La storia di Husan è molto simile a quella di tanti altri villaggi palestinesi della Cisgiordania, tradizionalmente agricoli, ma che negli anni hanno perso gran parte delle loro fonti di sostentamento primarie a causa delle politiche di occupazione israeliane. Politiche a cui si aggiungono, in particolare durante la stagione del raccolto delle olive, ad ottobre, le aggressioni dei coloni israeliani. La più grave delle ultime settimane si è verificata il 19 ottobre nel villaggio di Qaryout, vicino Nablus: un gruppo di coloni dell’insediamento di Aliyah ha distrutto oltre cento ulivi, lasciando sei famiglie del villaggio prive della  loro principale entrata economica. 

Secondo i dati forniti dall’Autorità Palestinese, quattromila alberi di ulivo sono stati distrutti o danneggiati nel 2013, 7.500 quelli sradicati nel 2012 (dati Onu). Per questo il governo di Ramallah, quest’anno, ha deciso di intervenire: il primo ministro ad interim Rami Hamdallah ha annunciato che il suo governo pianterà 750mila alberi nel corso del prossimo inverno. 

Un passo necessario a salvaguardare uno dei principali mezzi di sostentamento di un popolo tradizionalmente contadino, per cui l’ulivo è il simbolo della terra e delle radici. Continuare a coltivare la terra e a produrre olio di oliva è, per il popolo palestinese, un mezzo per resistere all’occupazione e riaffermare la propria appartenenza al territorio. La stagione della raccolta è spesso motivo di festa: la famiglia si riunisce all’ombra degli uliveti e trascorre giornate intere nei campi, tra caffè e pranzi preparati sul fuoco. 

Non è un caso che le aggressioni dei coloni si verifichino proprio durante la stagione del raccolto e che le politiche di occupazione vadano a colpire le terre agricole, in particolare quelle al confine. Ad oggi, secondo dati dell’Ong Oxfam, sono quasi 10 milioni gli ulivi in Cisgiordania: una buona annata può portare ad un guadagno totale di oltre cento milioni di dollari, il 25% della produzione agricola nei Territori Occupati, il cui 80% di territorio è piantato ad uliveti. 

Dall’altra parte, però, stanno dati drammatici: negli ultimi 45 anni, dal 1967 ad oggi, coloni e autorità israeliane hanno distrutto, bruciato o sradicato un milione e duecentomila alberi di ulivo. Quasi 550mila quelli perduti per la costruzione del Muro di Separazione e la conseguente annessione del 18% della Cisgiordania allo Stato di Israele. Al resto pensano i 73 checkpoint agricoli, che molti contadini sono oggi costretti ad attraversare ogni giorno per raggiungere le proprie terre rimaste dall’altra parte del Muro. 
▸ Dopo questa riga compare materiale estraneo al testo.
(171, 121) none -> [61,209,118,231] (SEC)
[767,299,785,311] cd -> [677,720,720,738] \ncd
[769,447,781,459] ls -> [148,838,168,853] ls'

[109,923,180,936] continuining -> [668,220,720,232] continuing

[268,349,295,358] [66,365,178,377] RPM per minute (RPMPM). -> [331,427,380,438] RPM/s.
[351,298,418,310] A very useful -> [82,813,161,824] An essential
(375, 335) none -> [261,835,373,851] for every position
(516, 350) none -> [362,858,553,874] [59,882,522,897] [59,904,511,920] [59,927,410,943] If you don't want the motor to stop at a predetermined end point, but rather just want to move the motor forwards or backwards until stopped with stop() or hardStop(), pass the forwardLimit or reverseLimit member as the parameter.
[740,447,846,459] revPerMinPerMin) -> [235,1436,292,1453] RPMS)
Il calo della produzione e gli alti costi hanno provocato negli anni un’impennata del prezzo dell’olio di oliva palestinese, che ha perso così competitività all’interno del mondo arabo, tradizionale meta di esportazione. Conseguenze che hanno colpito l’intero settore agricolo, fino a qualche decennio fa il più forte all’interno dell’economia palestinese. Oggi la produzione agricola rappresenta meno dell’8% del PIL: il mancato controllo della terra e delle risorse idriche, la perdita di competitività e quindi di ricavi, le difficoltà di movimento all’interno dei Territori Occupati hanno spinto molte famiglie palestinesi a lasciare le terre e a cercare lavoro o nel settore pubblico palestinese (oggi l’ANP è il principale datore di lavoro in Cisgiordania) o in Israele e nelle colonie israeliane. 
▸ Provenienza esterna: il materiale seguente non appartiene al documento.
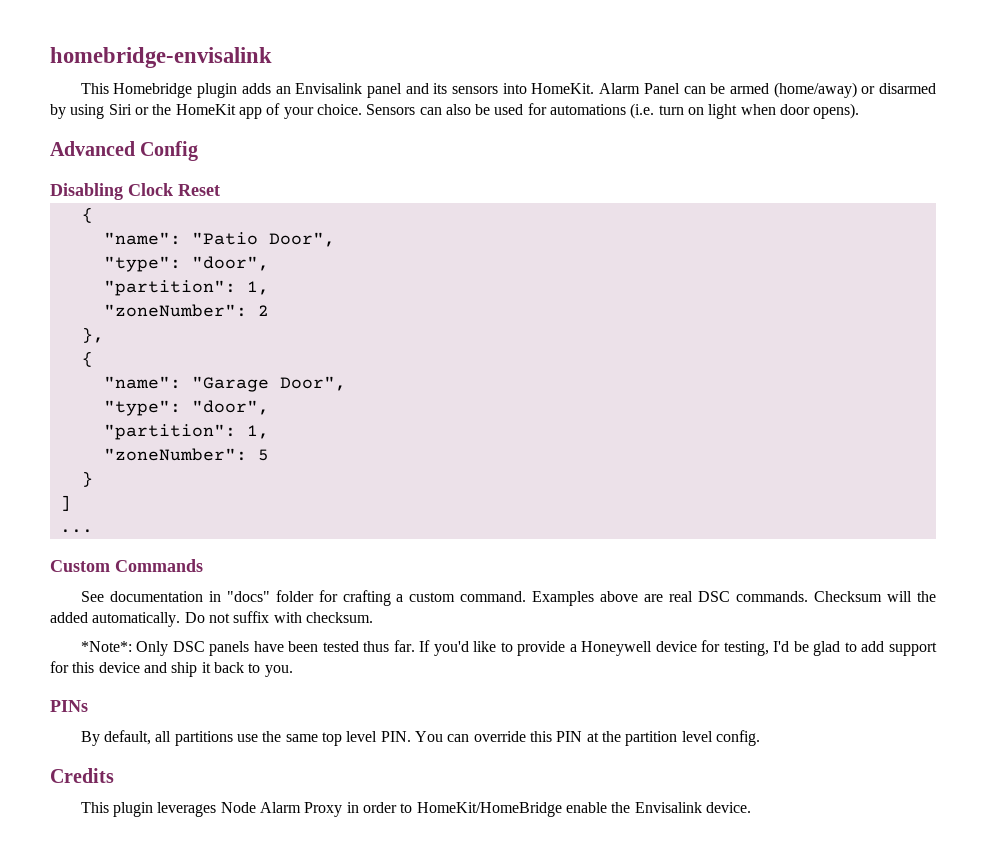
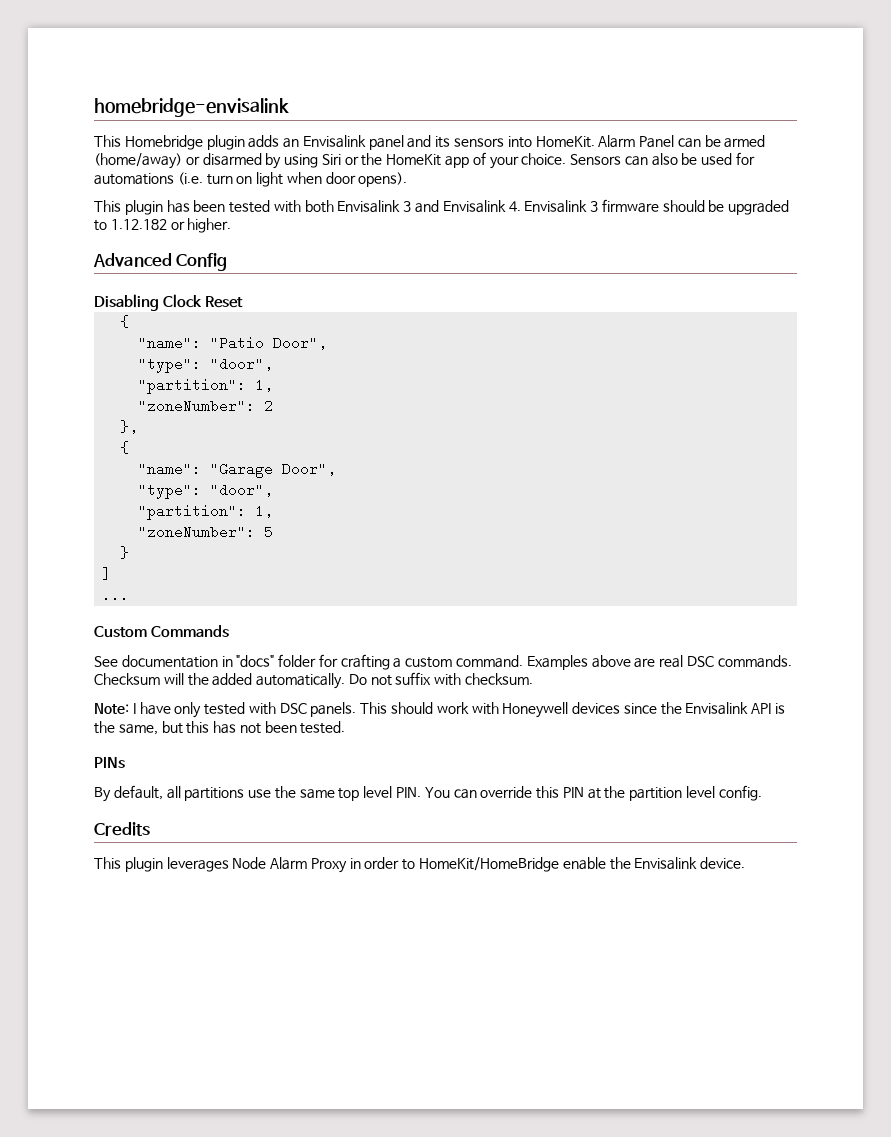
(860, 111) none -> [94,199,790,215] [94,218,232,233] // This plugin has been tested with both Envisalink 3 and Envisalink 4. Envisalink 3 firmware should be upgraded to 1.12.182 or higher.
[80,640,937,656] [50,661,293,677] *Note*: Only DSC panels have been tested thus far. If you'd like to provide a Honeywell device for testing, I'd be glad to add support for this device and ship it back to you. -> [94,702,786,718] [94,721,346,735] Note: I have only tested with DSC panels. This should work with Honeywell devices since the Envisalink API is the same, but this has not been tested.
Per tale ragione sono numerose le campagne locali e internazionali volte a riportare la terra al centro. Tra queste JAI-YMCA, che pianta alberi di ulivo nelle terre più a rischio e poi sostiene i contadini nella raccolta: “Durante le campagne – ci spiega Kristel Denise, coordinatrice del progetto – portiamo gruppi di internazionali sul posto per aiutare i contadini a piantare alberi e a raccogliere le olive. Una sorta di protezione: i soldati e i coloni evitano di aggredire le famiglie palestinesi se ci siamo noi. In genere operiamo nei terreni minacciati di confisca o in quelli al di là del Muro. Israele applica nei Territori Occupati un’antica legge ottomana: se non si utilizza la propria terra per un periodo di 3-5 anni, questa può essere confiscata. Ai contadini è spesso impedito l’accesso ai propri appezzamenti da barriere, dai checkpoint e dal Muro. Così, non potendo raggiungere le proprie terre, rischiano di farsele confiscare”. 

È vero, Israele rilascia permessi di ingresso nelle terre al di là del Muro ai palestinesi proprietari – continua Kristel – ma sono permessi individuali, ovvero un solo membro della famiglia può accedervi. Come farebbe un solo contadino a portare a termine in tempo l’intero raccolto prima che marcisca? Per questo noi internazionali, che possiamo accedere al di là del Muro, in territorio israeliano, li aiutiamo”. 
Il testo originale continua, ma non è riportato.